Ramazan Isayev

Personal information
- Full name: Ramazan Shamilovich Isayev
- Date of birth: 17 January 1998 (age 28)
- Place of birth: Makhachkala, Russia
- Height: 1.73 m (5 ft 8 in)
- Position: Forward

Team information
- Current team: Torpedo Vladimir
- Number: 9

Senior career*
- Years: Team / Apps / (Gls)
- 2015: Torpedo Armavir / 5 / (0)
- 2016: Dinamo Brest / 12 / (2)
- 2016: Radnički Niš / 2 / (0)
- 2018: Artsakh / 11 / (5)
- 2019: Yerevan / 15 / (6)
- 2020: Ararat Yerevan / 9 / (1)
- 2020: Legion Dynamo Makhachkala / 2 / (0)
- 2020: Lada Dimitrovgrad / 6 / (2)
- 2021–2022: Belshina Bobruisk / 43 / (17)
- 2022–2023: Naftan Novopolotsk / 30 / (7)
- 2024–2025: Ocean Kerch (amateur)
- 2025–2026: Anzhi Makhachkala (amateur)
- 2026: Ocean Kerch (amateur)
- 2026: Anzhi Makhachkala (amateur)
- 2026–: Torpedo Vladimir / 2 / (0)

= Ramazan Isayev =

Russian footballer

Ramazan Shamilovich Isayev (Рамазан Шамилович Исаев; born 17 January 1998) is a Russian football player who plays for Torpedo Vladimir.

==Career==
===Club career===
He made his professional debut in the Russian Football National League for FC Torpedo Armavir on 12 July 2015 in a game against FC Zenit-2 St.
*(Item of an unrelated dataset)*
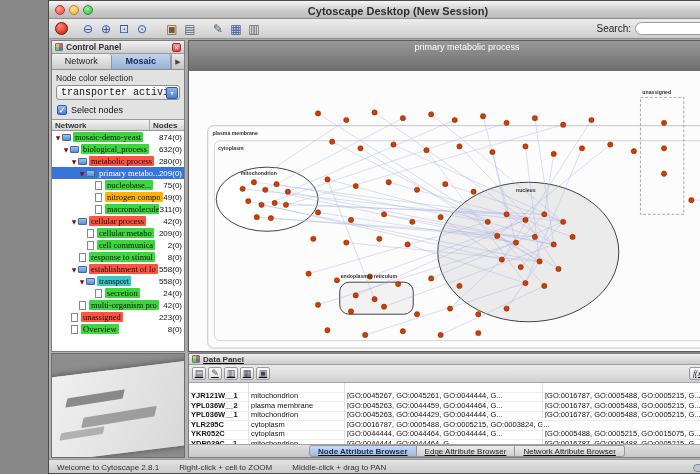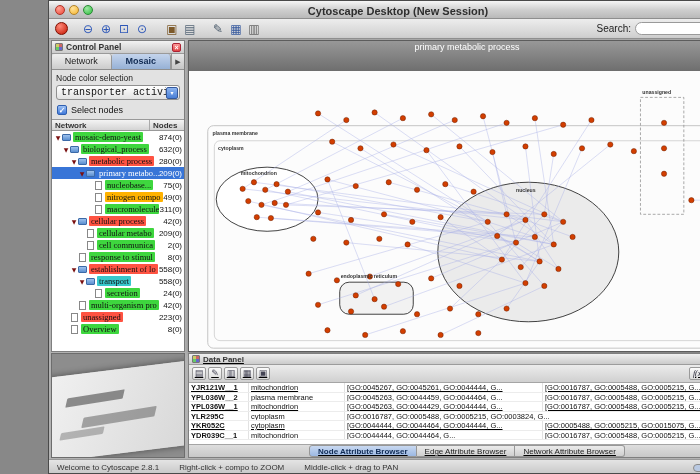"YJR121W__1" .dcell { padding: 0 2px -> 8px 2px }
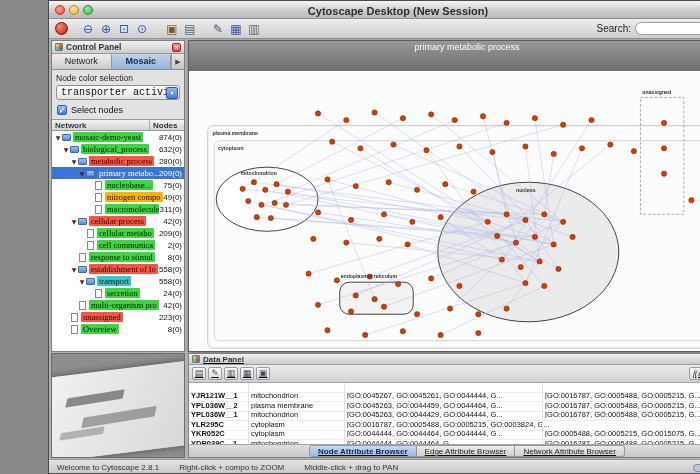"Right-click + compo to ZOOM" span { text: compo -> cell }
Petersburg.

He then played the first half of the 2016–17 season with Radnički Niš. He made 2 appearances with Radnički in the Serbian SuperLiga.

On 9 December 2019, Ararat Yerevan announced the signing of Isayev from FC Yerevan on a contract until June 2021.